# [What this task involves]
Only the lines from the one containing "(479, 664) none" to the end of the listing below are wanted, repeated exactly.
***
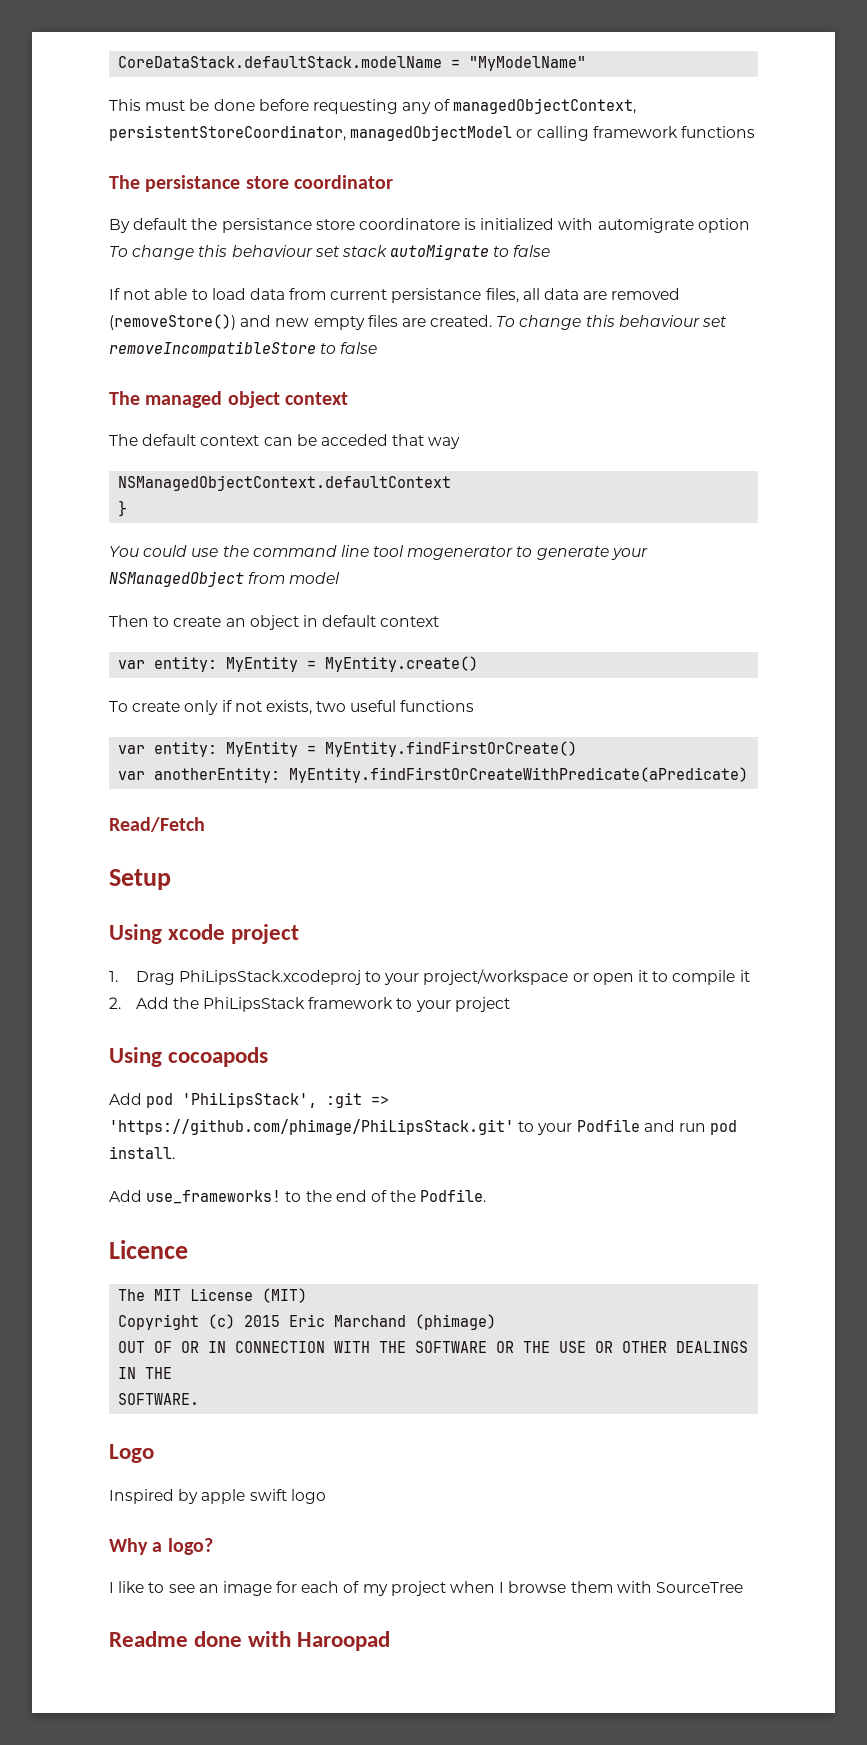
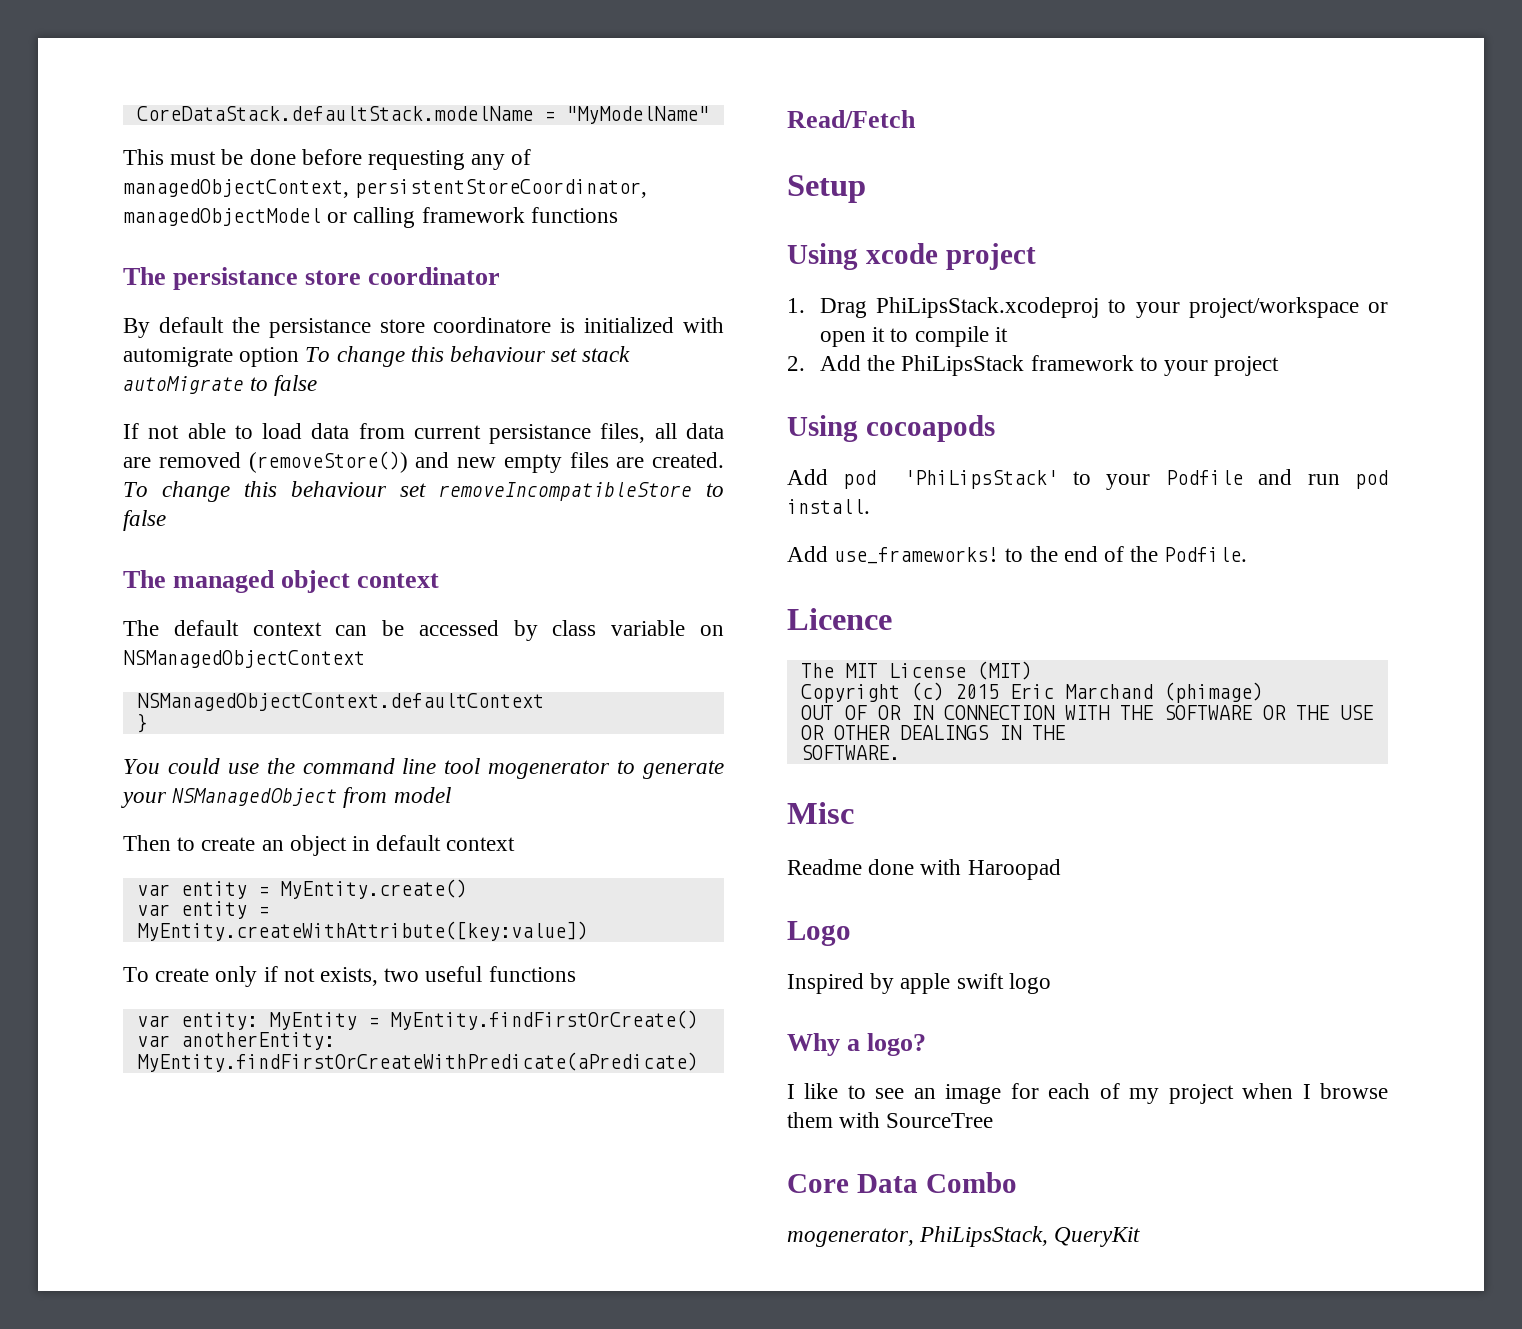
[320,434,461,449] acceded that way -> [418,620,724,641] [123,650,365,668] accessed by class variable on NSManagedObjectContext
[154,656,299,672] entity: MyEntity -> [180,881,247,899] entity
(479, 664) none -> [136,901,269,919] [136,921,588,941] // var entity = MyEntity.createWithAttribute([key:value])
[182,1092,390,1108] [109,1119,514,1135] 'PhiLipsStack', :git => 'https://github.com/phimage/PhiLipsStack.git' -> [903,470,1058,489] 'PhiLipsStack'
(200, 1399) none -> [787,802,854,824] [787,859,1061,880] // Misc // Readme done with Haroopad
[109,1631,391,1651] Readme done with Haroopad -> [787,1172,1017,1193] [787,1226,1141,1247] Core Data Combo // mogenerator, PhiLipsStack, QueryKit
***
# [Solution for this exercise]
(479, 664) none -> [136,901,269,919] [136,921,588,941] // var entity = MyEntity.createWithAttribute([key:value])
[182,1092,390,1108] [109,1119,514,1135] 'PhiLipsStack', :git => 'https://github.com/phimage/PhiLipsStack.git' -> [903,470,1058,489] 'PhiLipsStack'
(200, 1399) none -> [787,802,854,824] [787,859,1061,880] // Misc // Readme done with Haroopad
[109,1631,391,1651] Readme done with Haroopad -> [787,1172,1017,1193] [787,1226,1141,1247] Core Data Combo // mogenerator, PhiLipsStack, QueryKit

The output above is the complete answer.